В этой системе у власти остается единственная функция – репрессивная; все прочие блокируются, поскольку развитие осуществляется механически, до первого столба. И потому гонения на интеллигенцию в семидесятые годы были предопределены, и расцвет искусств – тоже весьма относительный – не должен никого обманывать: по сравнению с тем, что могло быть – ренессанс так себе. Типологически он больше всего похож на Серебряный век, но результаты были куда скромней: немногие шедевры (хотя по нынешним меркам их количество зашкаливало) тонули в море конъюнктуры, халтуры, макулатуры. Вместе с тем пьяное десятилетие – так назывались семидесятые по причине почти повального алкоголизма, о котором Высоцкий сказал «безвременье вливало водку в нас», – было едва ли не самым трезвым в русской истории: власть уже не благоприятствовала искусству, сопротивлялась ему, расковывала его.
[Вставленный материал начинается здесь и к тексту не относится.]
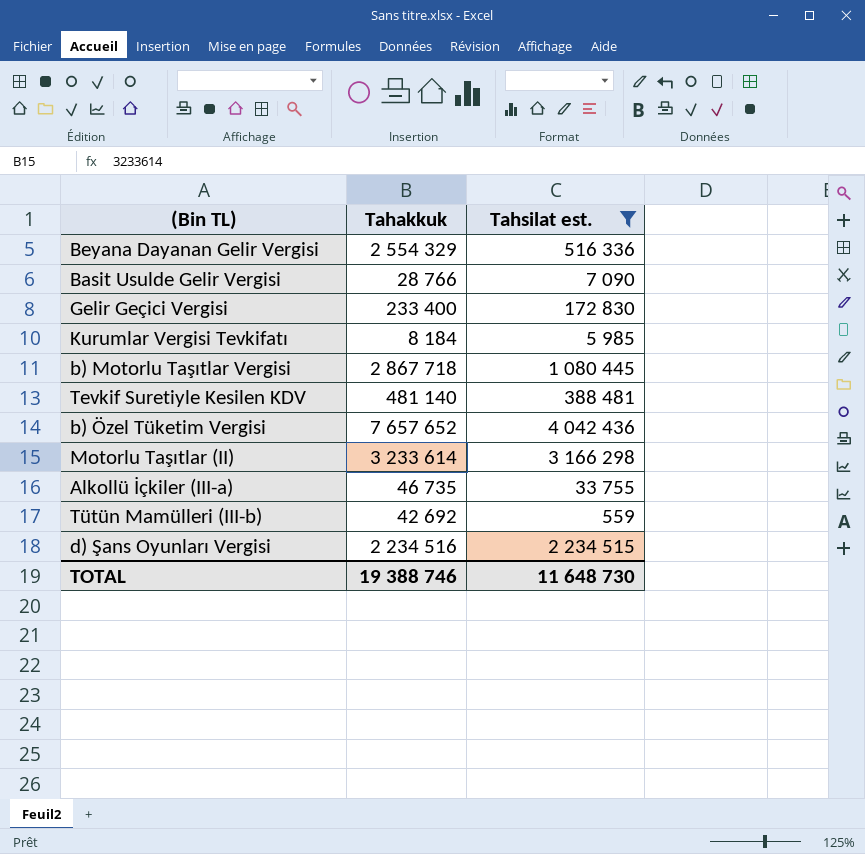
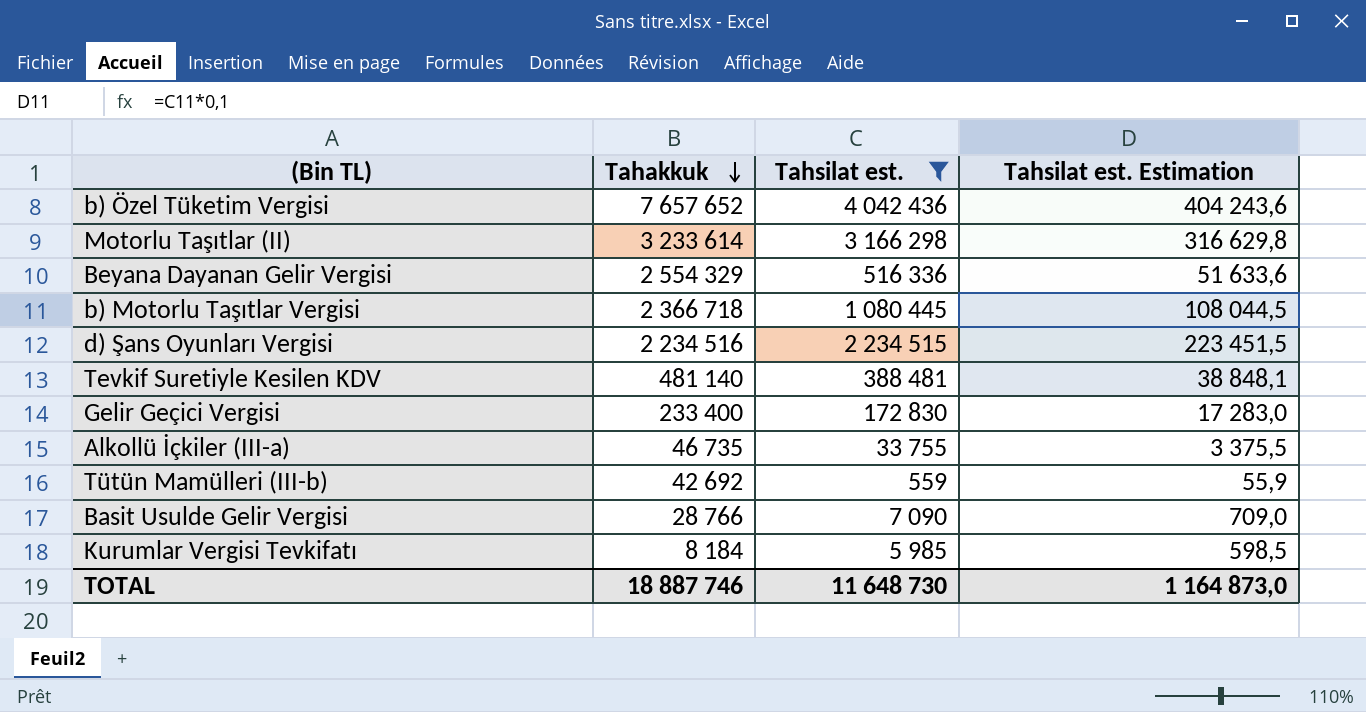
row order: none -> Tahakkuk descending
column Tahsilat est. Estimation | formula: none -> [Tahsilat est.] * 0,1
b) Motorlu Taşıtlar Vergisi | Tahakkuk: 2 867 718 -> 2 366 718
TOTAL | Tahakkuk: 19 388 746 -> 18 887 746

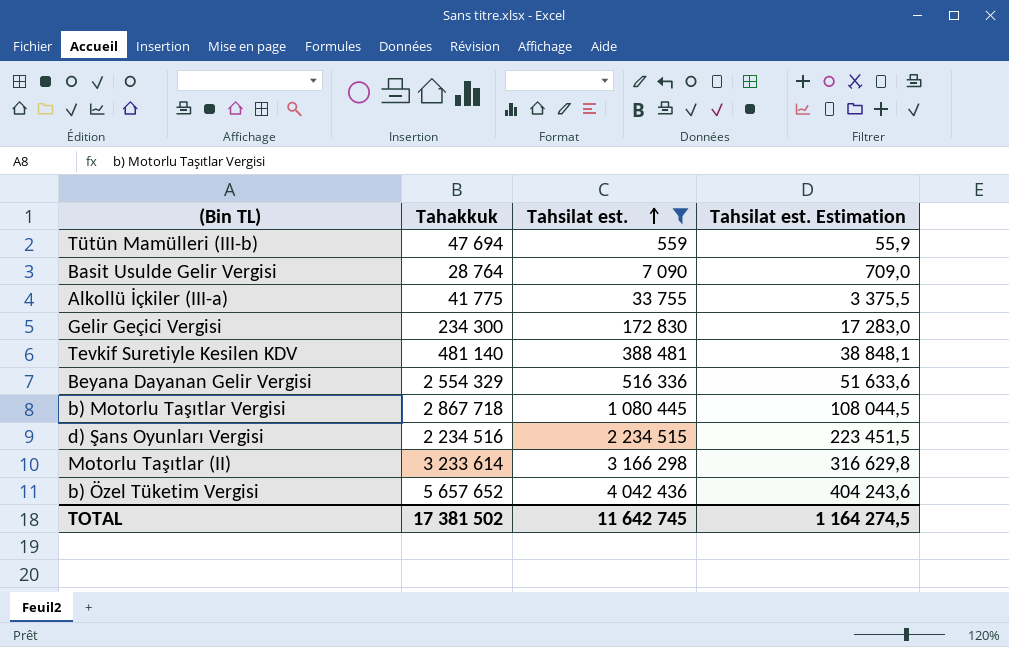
row order: Tahakkuk descending -> Tahsilat est. ascending
row Kurumlar Vergisi Tevkifatı: 8 184 | 5 985 | 598,5 -> none
Tütün Mamülleri (III-b) | Tahakkuk: 42 692 -> 47 694
Basit Usulde Gelir Vergisi | Tahakkuk: 28 766 -> 28 764
Alkollü İçkiler (III-a) | Tahakkuk: 46 735 -> 41 775
Gelir Geçici Vergisi | Tahakkuk: 233 400 -> 234 300
b) Motorlu Taşıtlar Vergisi | Tahakkuk: 2 366 718 -> 2 867 718
b) Özel Tüketim Vergisi | Tahakkuk: 7 657 652 -> 5 657 652
TOTAL | Tahakkuk: 18 887 746 -> 17 381 502
TOTAL | Tahsilat est.: 11 648 730 -> 11 642 745
TOTAL | Tahsilat est. Estimation: 1 164 873,0 -> 1 164 274,5

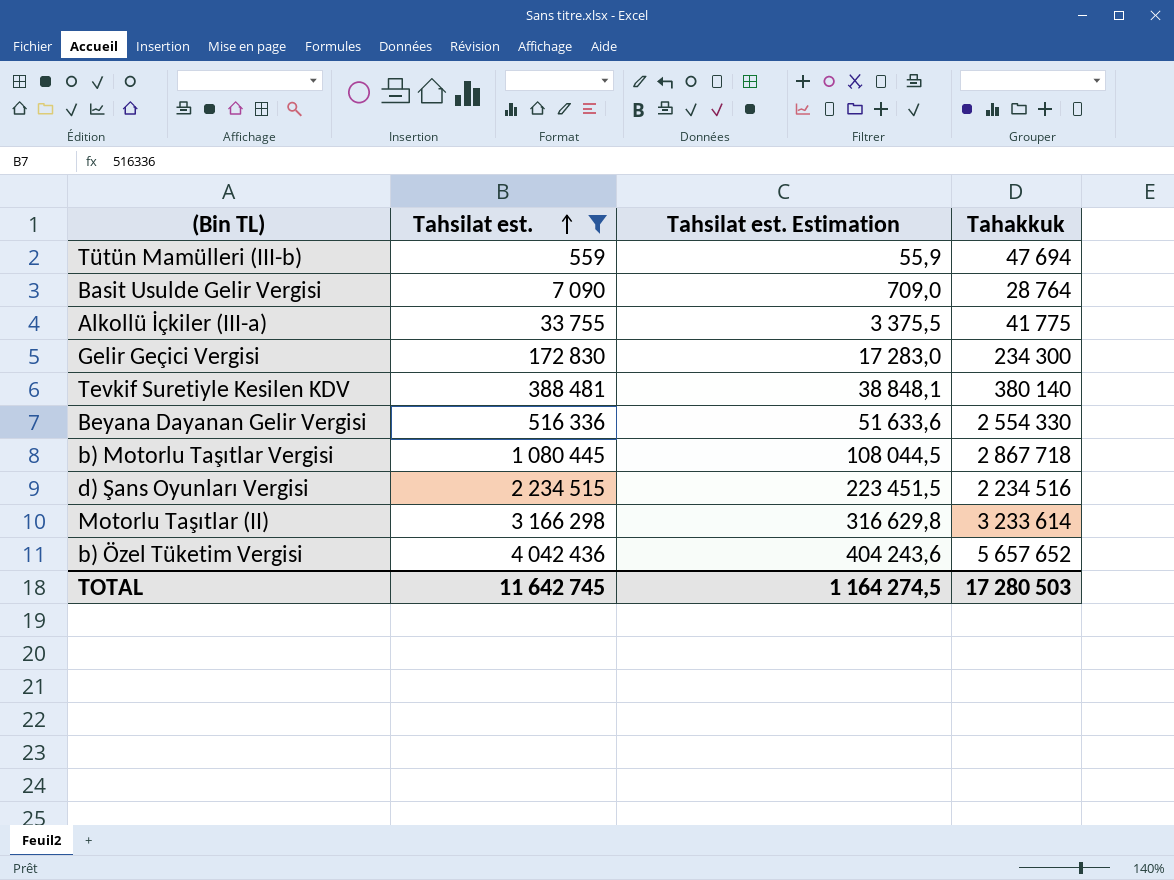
column Tahakkuk | position: 2 -> 4
Tevkif Suretiyle Kesilen KDV | Tahakkuk: 481 140 -> 380 140
Beyana Dayanan Gelir Vergisi | Tahakkuk: 2 554 329 -> 2 554 330
TOTAL | Tahakkuk: 17 381 502 -> 17 280 503

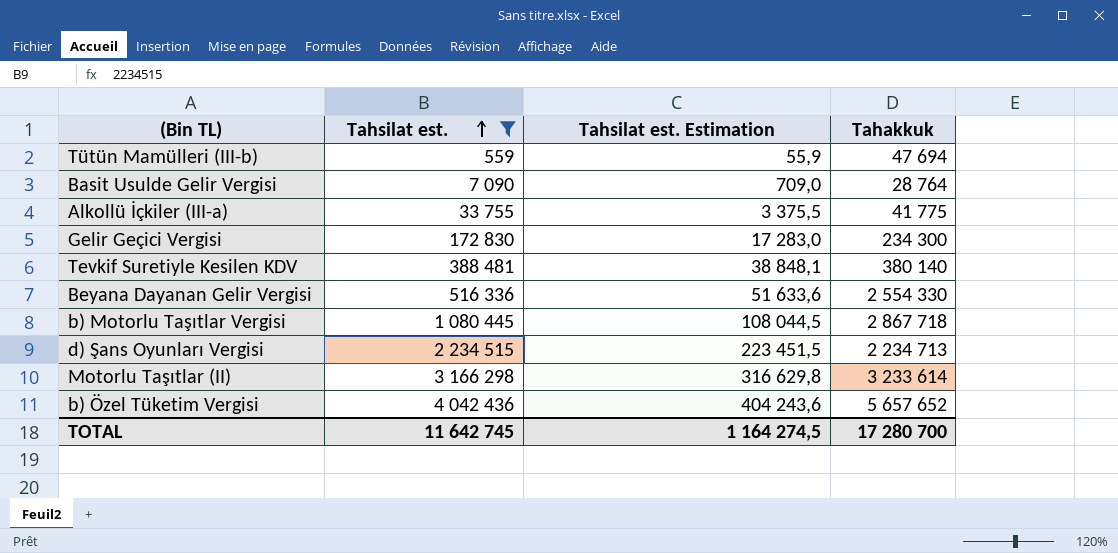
d) Şans Oyunları Vergisi | Tahakkuk: 2 234 516 -> 2 234 713
TOTAL | Tahakkuk: 17 280 503 -> 17 280 700

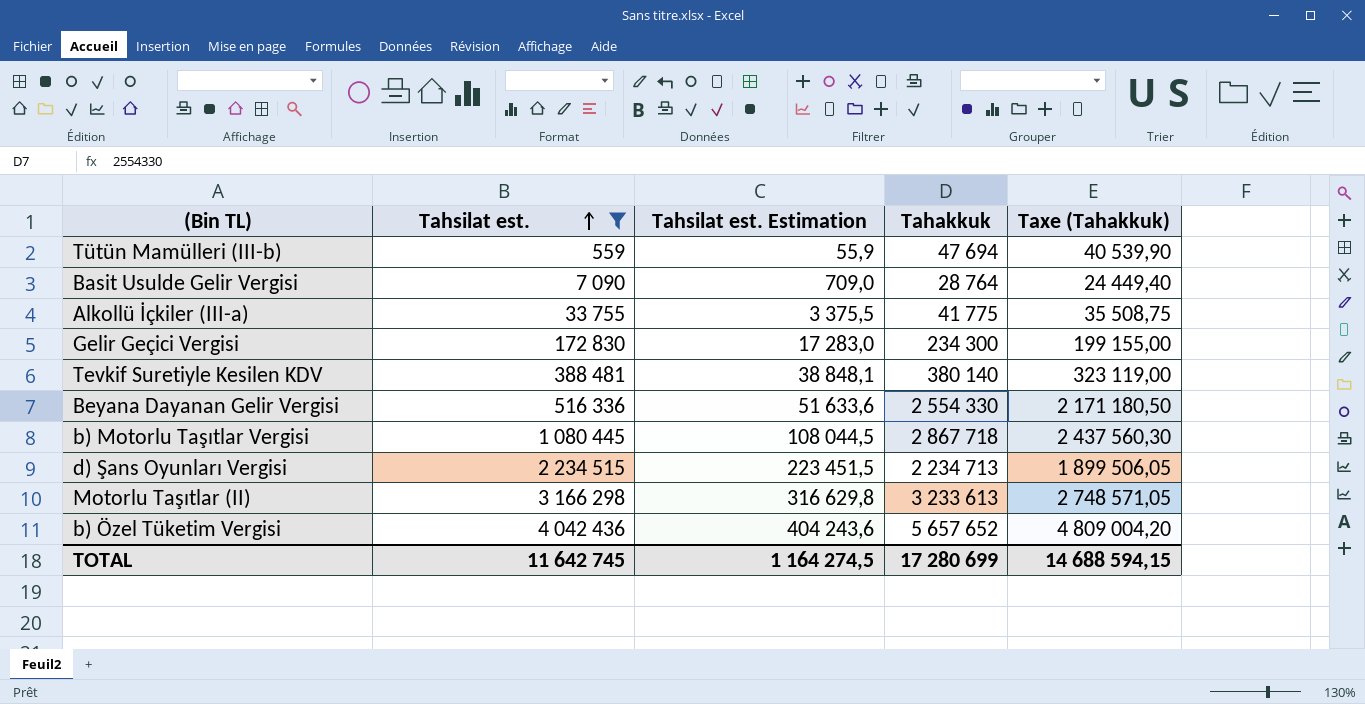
column Taxe (Tahakkuk) | formula: none -> [Tahakkuk] * 0,85
Motorlu Taşıtlar (II) | Tahakkuk: 3 233 614 -> 3 233 613
TOTAL | Tahakkuk: 17 280 700 -> 17 280 699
Те, кто научился дышать в безвоздушном пространстве, создавали тексты, фильмы и спектакли исключительной силы. Лучшие книги и картины семидесятых дышат отчаянием, ощутимым и сегодня (более того – сегодня ощутимым вдвойне, как лунные буквы у Толкиена видны только в той фазе Луны, в которой написаны). Но в этом отчаянии есть и величие, и одиночество, и стойкость – все, что нужно для большого искусства.